The Grass Is Greener

A walk through Winnipeg’s urban forest

If you were a tree, what kind would you be? Ask the Winnipeg poet and essayist Ariel Gordon that question, and she’ll hesitate for only a moment. “A trembling aspen,” she might say. “I like how their leaves all turn at once, because they’re so closely linked. They live in community.”

Others might call her an oak. She is very tall, with long, pale brown hair. When reading aloud, she doesn’t sway, but plants her legs solidly, like roots. Indeed, while she’s athletic, stalwart, and sturdy, she’s aspen-hearted—easily moved to both laughter and tears, deeply connected with her environment.

Ariel Gordon is as passionate about nature as she is the written word.

Gordon considered becoming an arborist before a stint at an artist’s retreat in Churchill, Manitoba, convinced her to choose writing. At today’s event, organized by Thin Air, a component of the Winnipeg International Writers Festival, she’s combining both passions. It begins in the basement of French-Canadian author Gabrielle Roy’s childhood home, now a museum, where Gordon reads from her new essay collection, Treed: Walking in Canada’s Urban Forest. Afterward, she leads a nature hike through Saint Boniface, a francophone neighbourhood east of the Red River.

People often assume that Winnipeg is bald and windswept. (It’s on the Prairies, after all.) In fact, Gordon points out, the city houses eight million trees. That’s 11.3 per person. By way of comparison, Toronto has 3.73.
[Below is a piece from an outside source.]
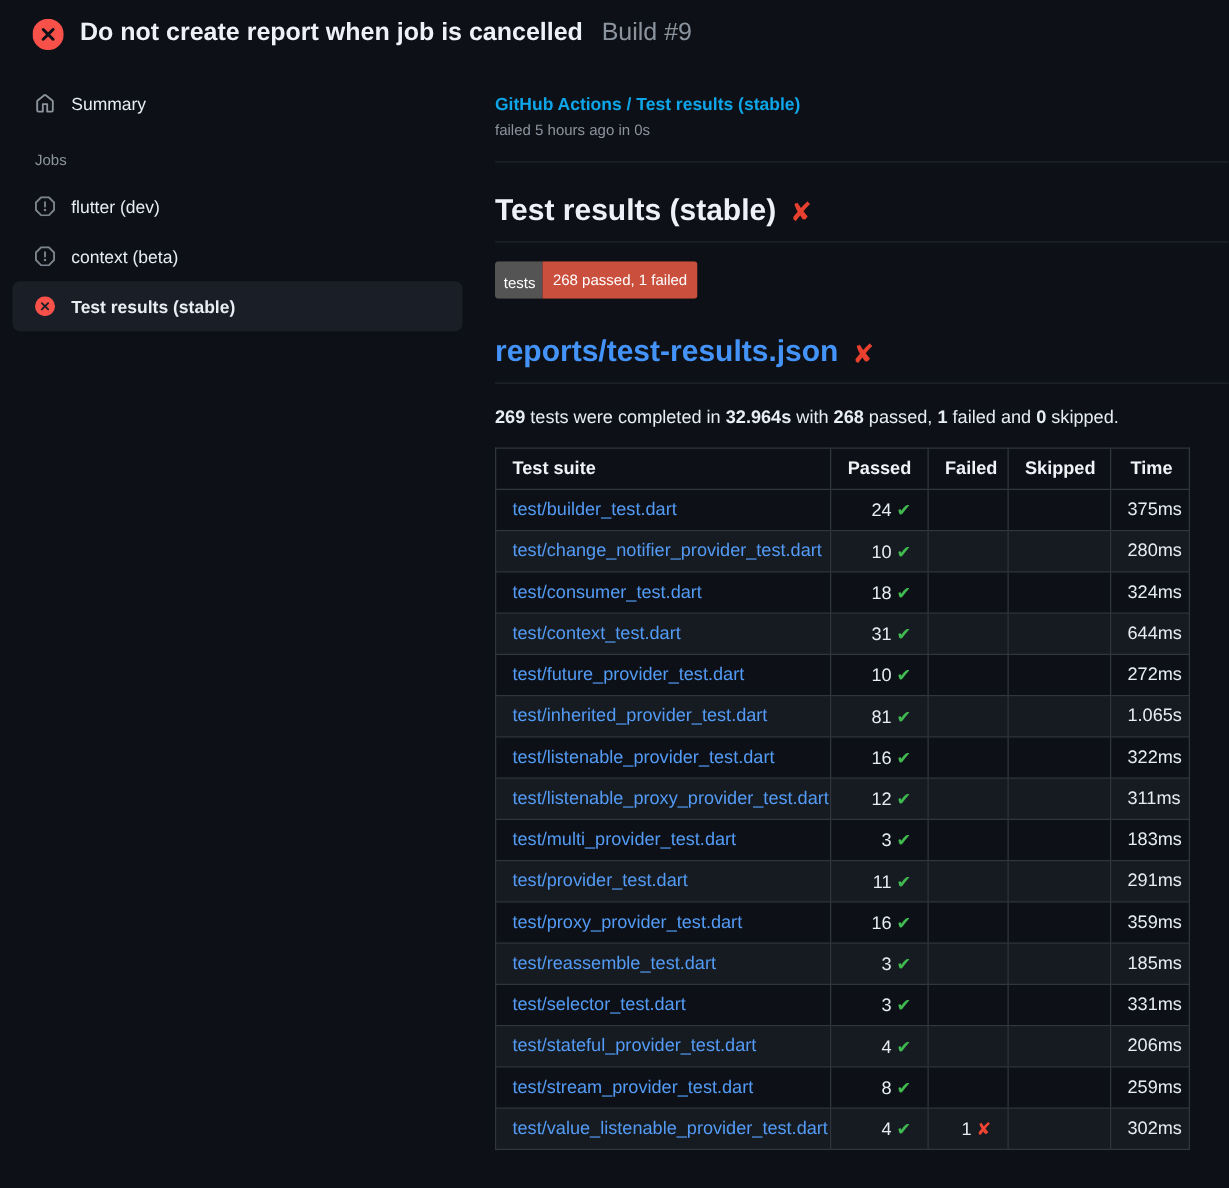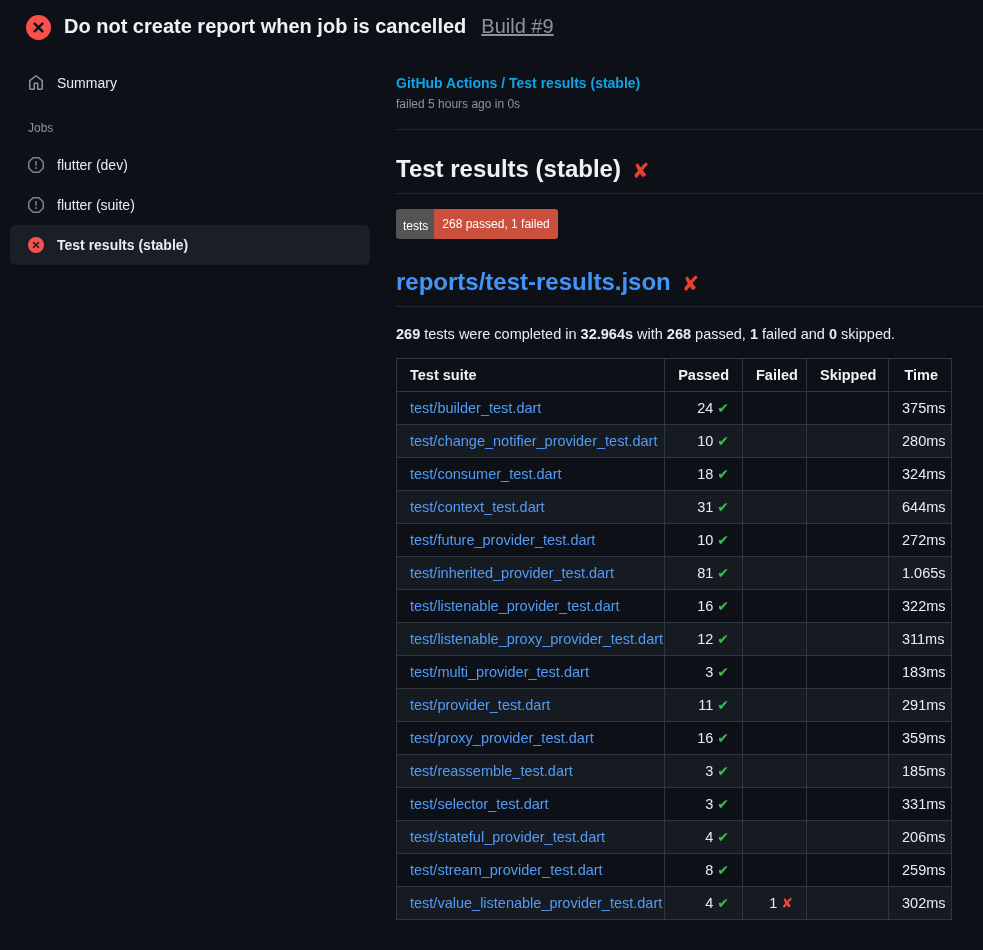"Build #9" .header-build { text-decoration: underline -> none }
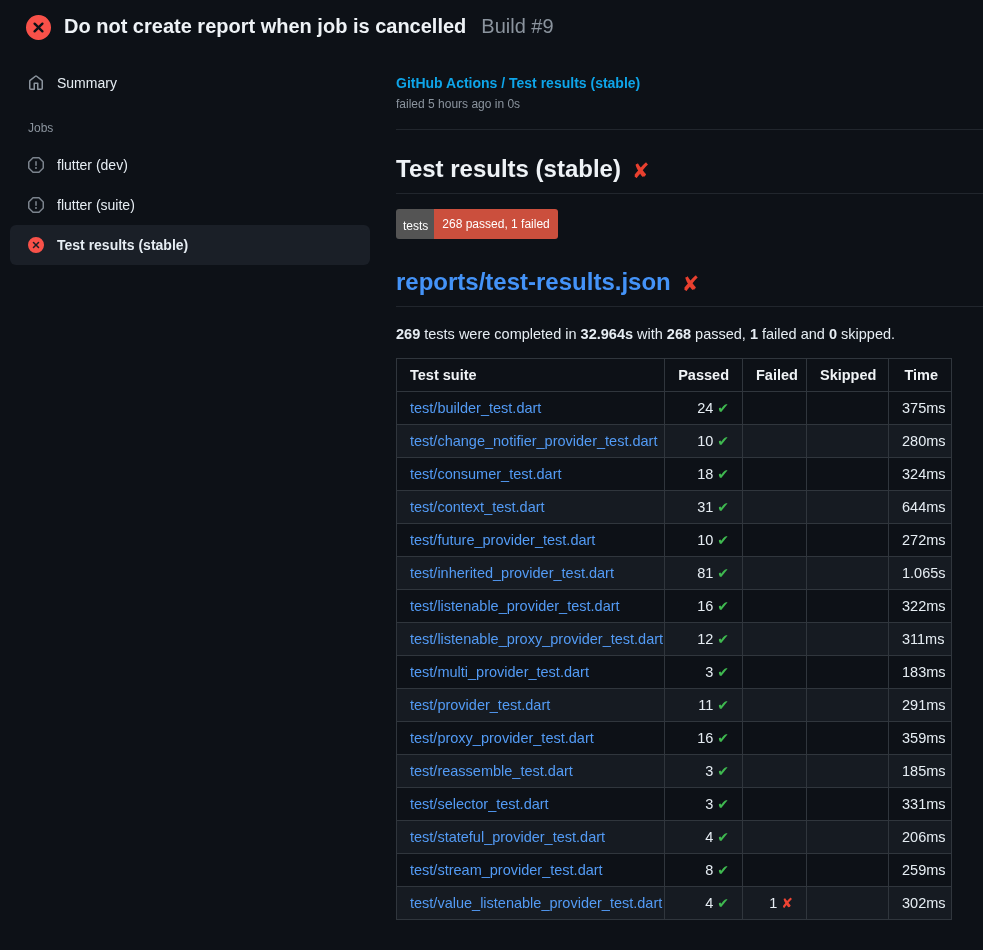"flutter (suite)" span.job-label { text: flutter (suite -> context (beta }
While Treed is not the first book to pay homage to Winnipeg’s greenery—see Carol Shields’s Republic of Love—it is more than an appreciation, tying together strands of the capital’s history, record of colonialism, and relationship with climate change. Gordon touches on these topics during her ramble, which begins in the yard outside Roy’s house.

She gestures at several massive elms. They are banded with Tanglefoot, a sticky coating that prevents predatory cankerworms from laying eggs in their crowns. She notes the elm oyster mushrooms growing out of the wounds where branches have either been cut or broken off.

Walking toward the Seine River, which parallels the CP Rail line a few blocks east, Gordon shows the group a sprawling bur oak tree—the only oak native to Manitoba—with gnarled, corrugated bark. “Sometimes they’re small and witchy-looking,” she says, “but not this one.”

As the walkers skirt the river, she explains that the boulevard species Winnipeggers love, such as ashes and elms, originated here. “There’s not a lot of good you can say about colonialism,” the writer observes, “but one of the okay things about it was the impulse to plant trees.”

Later, she invites the group to try shinrin-yoku, or forest bathing. The Japanese practice requires nothing more than appreciating the forest—whether by breathing in the scent of a white spruce or admiring the dappled light between the leaves of a poplar. To that end, she instructs the group to “find a tree that speaks to you.”

Gordon admits she has trouble turning off the writing part of her brain, the one that’s constantly observing, cataloging, and mentally noting future metaphors. Forest bathing, which is about soaking in an experience rather than recording it, proves challenging. For now, she’s content to watch her little army of tree huggers enjoy the restorative powers of this tiny strip of urban forest.


Jill Wilson is a copy editor and arts reporter at the Winnipeg Free Press. She might think of herself as a weeping willow.